We find ourselves in a time where literally no one knows exactly what to use AI agents for and how to use them optimally. Is using Codex for these sort of turnups a good idea? Is creating a skill from existing documentation a good idea? Will the resulting workflow be faster to execute? I don’t know and really nobody does. To the point that I know anything about how to use anything at all effectively, it is because I have always spent a lot of time fucking around and finding out. So I need to do just that again.
When Java came, we were all under the impression that this was a technology for writing better web based front-end applications. I started writing a few applets and pretty soon figured out that this was a terrible waste of time because the applets were big, slow, and looked terrible. If I hadn’t wasted a bunch of time fucking around with Java, I would have never known, or maybe only after everyone else had found out, which is no way to stay ahead of the competition.
When I first heard of Linux, I spent a few hours copying dozens of 3.5” floppy disks and weeks toying with it on my laptop, trying all sorts of advanced things such as printing and running X-Windows. This eventually led me to dump Windows entirely on my work laptop in favor of Linux, which was documented in a 1998-1999 article series called “Living Without Windows”.
We now find ourselves in a situation where we have a powerful new technology that clearly can do lots of things very well, but it is not at all clear exactly what the limits of this technology are, how to use it effectively, and what to use it for exactly. So what to do? The answer? FAFO: Fuck around and find out!
Figuring out how to use AI agents in your organization is not a top-down problem. Some problems definitively are top-down problems. If you want to start a bank in England you can be certain that there is someone who knows exactly how to do just that, probably Dave. You can hire a Dave and then let them drive a program of things to do and presto, you got yourself a bank.

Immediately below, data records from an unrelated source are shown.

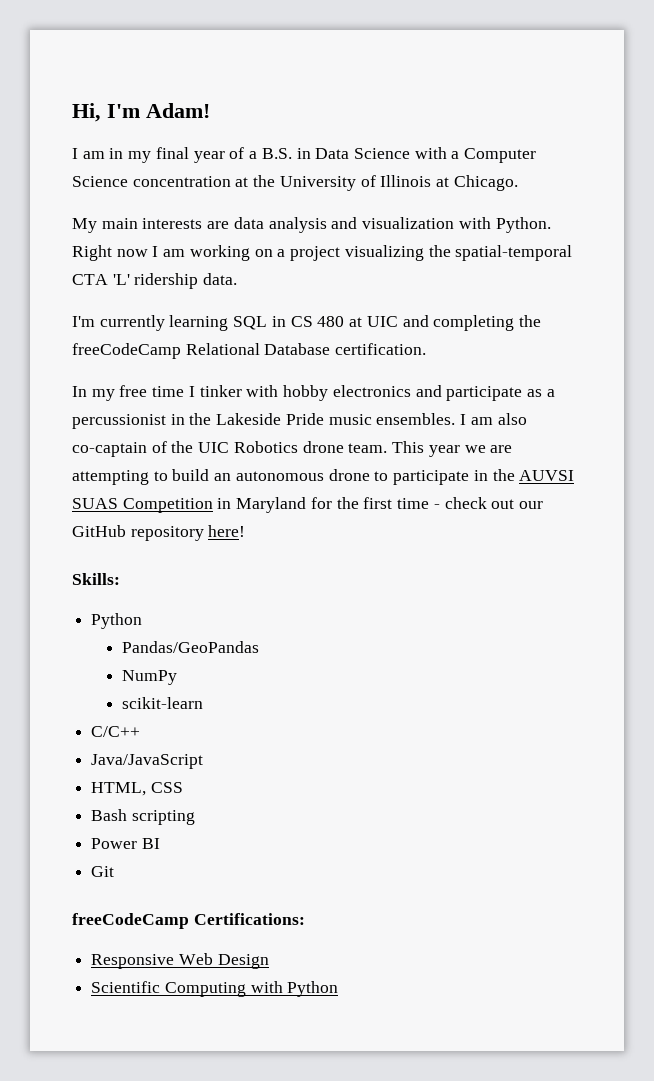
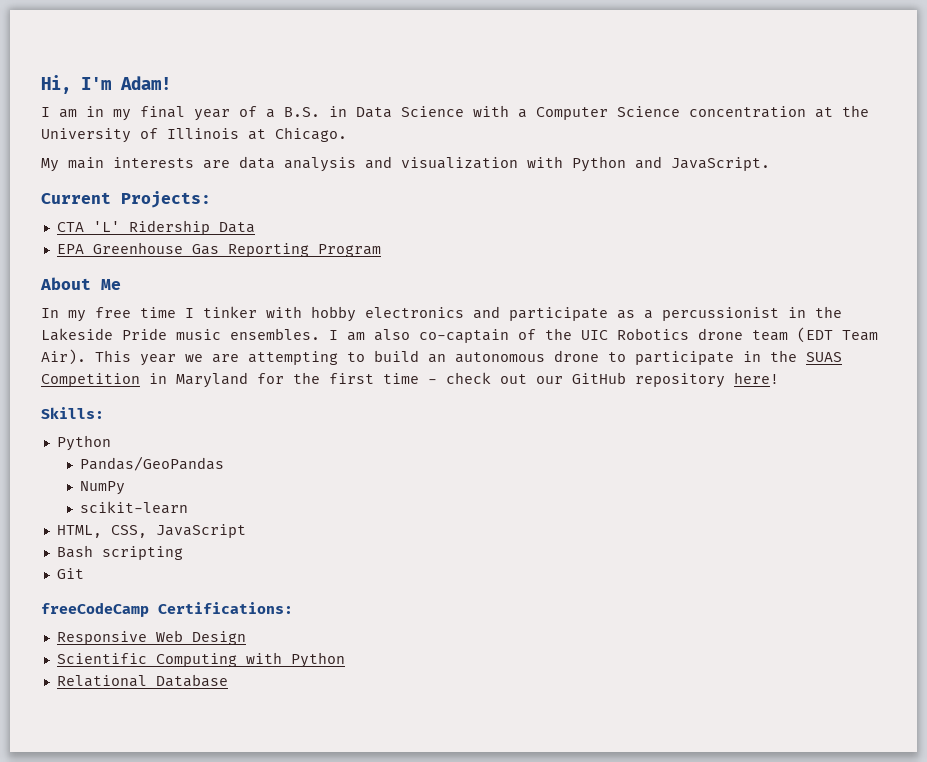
[495,217,551,233] [72,245,573,261] [72,273,238,289] [72,315,541,331] [72,343,427,359] Python. Right now I am working on a project visualizing the spatial-temporal CTA 'L' ridership data. // I'm currently learning SQL in CS 480 at UIC and completing the freeCodeCamp Relational Database certification. -> [572,156,770,172] [41,191,211,208] [56,220,255,235] [56,242,381,257] [40,277,121,290] Python and JavaScript. // Current Projects: // CTA 'L' Ridership Data // EPA Greenhouse Gas Reporting Program // About Me
[348,443,388,453] team. -> [752,327,878,343] [41,349,86,365] team (EDT Team Air).
[519,470,575,481] AUVSI -> (797, 356) none
[91,726,141,737] [91,754,204,769] // C/C++ // Java/JavaScript -> (189, 507) none
[150,782,183,793] CSS -> [110,524,246,538] CSS, JavaScript
[91,838,160,849] // Power BI -> (183, 553) none
(339, 989) none -> [56,674,228,687] // Relational Database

AI is not one of these things.
I regularly come across companies that have tasked an executive with defining their “AI strategy”. These executives commission studies, write policies, and regularly rock up at company all-hands to explain that AI is really important and that they are in the middle of figuring out how the company can use AI. This is of course a slow moving train to nowhere. The executives have no idea what the work processes of the people at the bottom of the corporate hierarchy really are like, so how are they going to move beyond the blandest possible advice on how to use AI tools? Not infrequently, they start “competence centers”, which I always found weird because what is the whole point of that? That the people in these centers are competent? What does that make the rest of the staff? Incompetent (by definition)?
Integrating AI into your company is a bottom up problem. Instead of a Harvard grad aided by an army of McKinsey consultants creating Powerpoint presentations about how many people you can let go when using AI (hello Block!), you “just” need to give everyone access to advanced AI tools and wait for the miracles to occur. People are incredibly innovative and you only have to unleash them and wonderful things are bound to happen.

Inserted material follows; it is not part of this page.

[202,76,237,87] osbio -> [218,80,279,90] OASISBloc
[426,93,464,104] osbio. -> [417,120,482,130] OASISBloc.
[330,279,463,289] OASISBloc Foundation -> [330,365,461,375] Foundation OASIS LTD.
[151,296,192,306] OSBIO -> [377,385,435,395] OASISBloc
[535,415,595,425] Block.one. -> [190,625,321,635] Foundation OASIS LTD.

But please put up some guardrails though and make sure that people that get access to these tools understand when and how to send privacy or business sensitive data to the model.

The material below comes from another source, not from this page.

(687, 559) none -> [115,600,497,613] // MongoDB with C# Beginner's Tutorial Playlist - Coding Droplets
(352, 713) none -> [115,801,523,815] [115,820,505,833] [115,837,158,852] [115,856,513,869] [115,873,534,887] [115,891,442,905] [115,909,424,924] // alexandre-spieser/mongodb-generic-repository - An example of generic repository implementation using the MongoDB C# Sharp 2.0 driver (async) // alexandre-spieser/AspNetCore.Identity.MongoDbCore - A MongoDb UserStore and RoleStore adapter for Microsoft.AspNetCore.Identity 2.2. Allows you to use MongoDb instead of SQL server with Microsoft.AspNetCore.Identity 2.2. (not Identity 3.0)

“But, but, then these people will just fuck around with these tools and that is not very efficient”, I hear some of you think. Yes, you are right, they will fuck around and for a while they will not necessarily be very efficient. But can you afford to be so efficient that you cannot innovate anymore? Remember, experience is what you get when you are expecting something else 🙂. Instead of being efficient, be more like Doug, be innovative!